Membangun Mimpi Pentagon tentang Berkembangnya Serangan Drone Mematikan

Ketika Palmer Luckey bersama-sama mendirikan startup pertahanan Anduril pada tahun 2017, tiga tahun setelah menjual startup realitas virtualnya Oculus ke Facebook, gagasan tentang seseorang berusia dua puluhan dari industri teknologi menantang kontraktor raksasa yang membangun pesawat tempur, tank, dan kapal perang untuk militer AS tampak agak mustahil. Tujuh tahun kemudian, Luckey menunjukkan bahwa Anduril tidak hanya dapat bersaing dengan kontraktor-kontraktor tersebut—tetapi juga dapat menang.

Bulan lalu, Anduril adalah salah satu dari dua perusahaan, bersama dengan kontraktor pertahanan yang sudah mapan, General Atomics, yang dipilih untuk membuat prototipe pesawat tempur otonom baru yang disebut Collaborative Combat Aircraft, atau CCA, untuk Angkatan Udara dan Angkatan Laut AS. Anduril dipilih di depan sekelompok apa yang disebut lingo Beltway sebagai “pertahanan utama”—Boeing, Lockheed Martin, dan Northrup Grummond.

“Anduril membuktikan bahwa dengan tim dan model bisnis yang tepat, perusahaan berusia tujuh tahun dapat berkompetisi dengan pemain yang telah ada selama 70+,” tulis Luckey di platform media sosial X segera setelah kontrak diumumkan. Perusahaan menolak untuk menyediakan siapa pun untuk artikel ini.

Model bisnis tersebut telah membuat Anduril fokus pada menunjukkan bahwa mereka dapat dengan cepat mengirimkan drone, kapal selam, dan perangkat keras lain yang disuntikkan dengan perangkat lunak canggih dengan biaya relatif rendah. Ini juga mencerminkan pergeseran pandangan perang AS menuju pengembangan sistem yang lebih murah dengan lebih banyak perangkat lunak dan otonomi.

Investor sepertinya berpikir bahwa ini berhasil. Anduril telah mengumpulkan total $2,3 miliar dalam pendanaan, menurut Pitchbook yang melacak investasi startup dan, menurut The Information, sedang mencari $1,5 miliar lagi.

Anduril mengembangkan prototipe pesawat CCA mereka, yang dinamai Fury, masih dalam tahap awal pengembangan. Pesawat uji lain akan dikembangkan oleh General Atomics, sebuah perusahaan pertahanan berusia 68 tahun dengan sejarah membuat sistem yang dioperasikan dari jarak jauh termasuk MQ-9 Reaper, yang memainkan peran penting dalam ekspansi perang drone AS pada tahun 2000-an.

MEMBACA  Mesir Membangun Tembok Misterius di Dekat Gaza

Angkatan Udara AS menginginkan drone CCA baru ini lebih mampu dan lebih mandiri daripada pesawat tak berawak yang ada sekarang, yang masih sangat bergantung pada staf darat.
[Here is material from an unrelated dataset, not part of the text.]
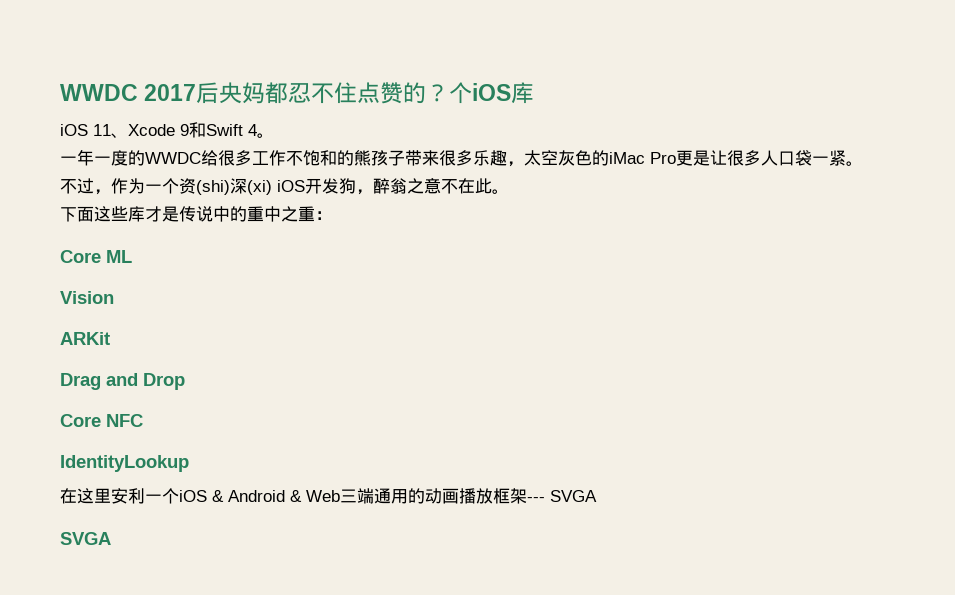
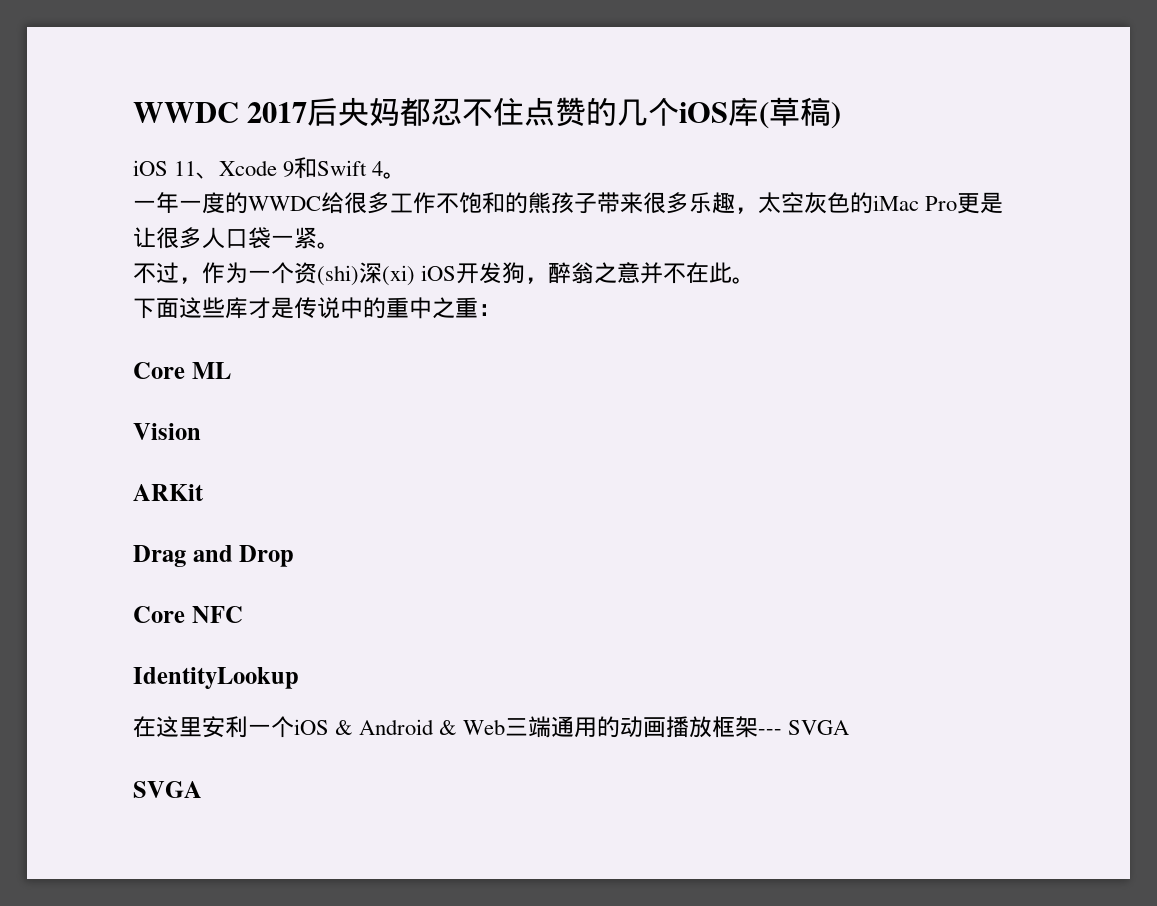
- WWDC 2017后央妈都忍不住点赞的？个iOS库
+ WWDC 2017后央妈都忍不住点赞的几个iOS库(草稿)
- 不过，作为一个资(shi)深(xi) iOS开发狗，醉翁之意不在此。
+ 不过，作为一个资(shi)深(xi) iOS开发狗，醉翁之意并不在此。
Mereka diharapkan dapat menjalankan berbagai misi, termasuk rekognisi, serangan udara, dan peperangan elektronik—baik sendiri maupun bekerja sama dengan pesawat yang dipiloti oleh manusia atau secara otomatis. Bagian inti dari program ini adalah pengembangan perangkat lunak kecerdasan buatan baru untuk mengontrol pesawat yang dapat beroperasi otonom dalam berbagai situasi lebih luas dari sistem militer yang ada sekarang, yang biasanya otonom hanya dalam keadaan tertentu.

“Ini adalah perubahan besar,” kata Stacie Pettyjohn, seorang sesepuh di Center for a New American Security, sebuah think tank di Washington, DC. Dia mengatakan bahwa militer AS sejauh ini sebagian besar menggunakan AI untuk pengenalan target dan perencanaan daripada untuk mengendalikan sistem. Proyek CCA ini “langkah besar ke depan untuk sistem tak berawak dan untuk Angkatan Udara dan Angkatan Laut,” katanya.